Mallis v. Bankers Trust Co.

615 F.2d 68, 1980 U.S. App. LEXIS 21052
CourtCourt of Appeals for the Second Circuit
DecidedJanuary 25, 1980
DocketNo. 241, Docket 79-7416
StatusPublished
Cited by183 cases

This text of 615 F.2d 68 (Mallis v. Bankers Trust Co.) is published on Counsel Stack Legal Research, covering Court of Appeals for the Second Circuit primary law. Counsel Stack provides free access to over 12 million legal documents including statutes, case law, regulations, and constitutions.

Bluebook
Mallis v. Bankers Trust Co., 615 F.2d 68, 1980 U.S. App. LEXIS 21052 (2d Cir. 1980).

Opinion

FRIENDLY, Circuit Judge:

Appellants Samuel Mallis and Franklyn Kupferman brought this action in the District Court for the Southern District of New York to recover losses allegedly suffered as the result of a somewhat unusual securities transaction. In addition to appellee Bankers Trust Company, the original defendants included the Federal Deposit Insurance Corporation and the European American Bank as successor-in-interest to Franklin National Bank. The district court, Milton Pollack, Judge, dismissed ap[71]*71pellants’ claims against all defendants, Mallis v. F. D. I. C., 407 F.Supp. 7 (S.D.N.Y.1975), holding, inter alia, that appellants failed to state a claim against Bankers Trust under the Securities Act of 1933 because they were not purchasers of securities, and, for the same reason, denying appellants leave to amend their complaint to assert a claim under § 10(b) of the Securities Exchange Act of 1934 and Rule 10b-5 promulgated thereunder. On appeal, this court reversed the Securities Exchange Act holding and remanded with instructions to allow appellants leave to amend their complaint against Bankers Trust. Mallis v. F. D. I. C., 568 F.2d 824 (1977), cert. dismissed as improvidently granted, 435 U.S. 381, 98 S.Ct. 1117, 55 L.Ed.2d 357 (1978) (hereafter Mallis I).
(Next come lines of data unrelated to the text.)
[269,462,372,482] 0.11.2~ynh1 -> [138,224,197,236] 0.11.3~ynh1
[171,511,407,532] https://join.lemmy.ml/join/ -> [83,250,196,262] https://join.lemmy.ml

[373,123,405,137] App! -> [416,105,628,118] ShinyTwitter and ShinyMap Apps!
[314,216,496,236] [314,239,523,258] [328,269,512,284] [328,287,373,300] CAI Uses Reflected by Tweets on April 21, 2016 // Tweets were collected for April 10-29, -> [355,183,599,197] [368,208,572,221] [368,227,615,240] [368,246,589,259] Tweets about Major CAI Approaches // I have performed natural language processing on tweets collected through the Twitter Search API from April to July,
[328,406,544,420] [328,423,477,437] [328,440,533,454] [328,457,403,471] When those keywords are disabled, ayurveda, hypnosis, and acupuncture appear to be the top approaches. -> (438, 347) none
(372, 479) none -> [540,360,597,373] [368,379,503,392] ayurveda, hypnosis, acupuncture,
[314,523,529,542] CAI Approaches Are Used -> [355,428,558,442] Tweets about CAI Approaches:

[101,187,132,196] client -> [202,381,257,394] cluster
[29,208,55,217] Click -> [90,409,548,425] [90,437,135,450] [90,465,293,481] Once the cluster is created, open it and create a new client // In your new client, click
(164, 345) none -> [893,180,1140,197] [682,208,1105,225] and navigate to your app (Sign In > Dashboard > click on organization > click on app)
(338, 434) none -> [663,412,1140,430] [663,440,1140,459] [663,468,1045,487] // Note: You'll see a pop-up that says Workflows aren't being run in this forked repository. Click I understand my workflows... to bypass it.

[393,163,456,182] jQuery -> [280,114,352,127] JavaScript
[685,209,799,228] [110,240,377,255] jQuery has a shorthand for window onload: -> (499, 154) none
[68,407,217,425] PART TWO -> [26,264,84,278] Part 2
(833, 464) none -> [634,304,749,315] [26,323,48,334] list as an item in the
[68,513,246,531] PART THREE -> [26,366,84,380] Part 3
Appellants’ amended complaint, filed solely against Bankers Trust, asserted a claim under § 10(b) and Rule 10b-5 as well as pendent state law claims of fraud and negligent misrepresentation. Bankers Trust brought third-party complaints against Jerome B. Kates and Jack J. Arnold, a third-party appellee. The case was tried before Judge Carter and a jury which returned a verdict in favor of Bankers Trust on the Rule 10b-5 and fraud claims; the judge had declined to submit the claim of negligent misrepresentation. Mallis and Kupferman (sometimes collectively referred to as Mallis) appeal from the judgment in favor of Bankers Trust entered on this verdict, alleging, inter alia, error in the district court’s treatment of their Rule 10b — 5 claim and pendent common law fraud claim, and in its refusal to submit the pendent claim of negligent misrepresentation. Finding errors in the handling of all three claims, we reverse and remand for a new trial.

I. The Facts

The case revolved around 40,384 unregistered “conditional” shares of stock of Equity National Industries, Inc. (Equity National) issued on August 7, 1970 to Jerome and Judith Kates as the result of a merger between Equity-Take Two, Inc., a wholly-owned shell subsidiary of Equity National, and Take Two, Inc., a corporation owned by the Kates. The merger plan and appended Escrow Agreement provided that if the surviving Take Two corporation failed to meet certain earnings requirements, the conditional Equity National shares issued to the Kates were subject to recall for cancellation in whole or in part. In particular, if Take Two failed to show any net earnings for the 1970 calendar year, the Kates’ entire block of conditional Equity National stock must be returned. A typewritten legend on the back of the two certificates representing the Kates’ shares of Equity National warned that they were

subject to the terms of an Escrow Agreement dated August 7, 1970 . . . , and may not be sold, transferred, pledged or hypothecated except in accordance with such Escrow Agreement, a copy of which may be examined at the office of the Corporation.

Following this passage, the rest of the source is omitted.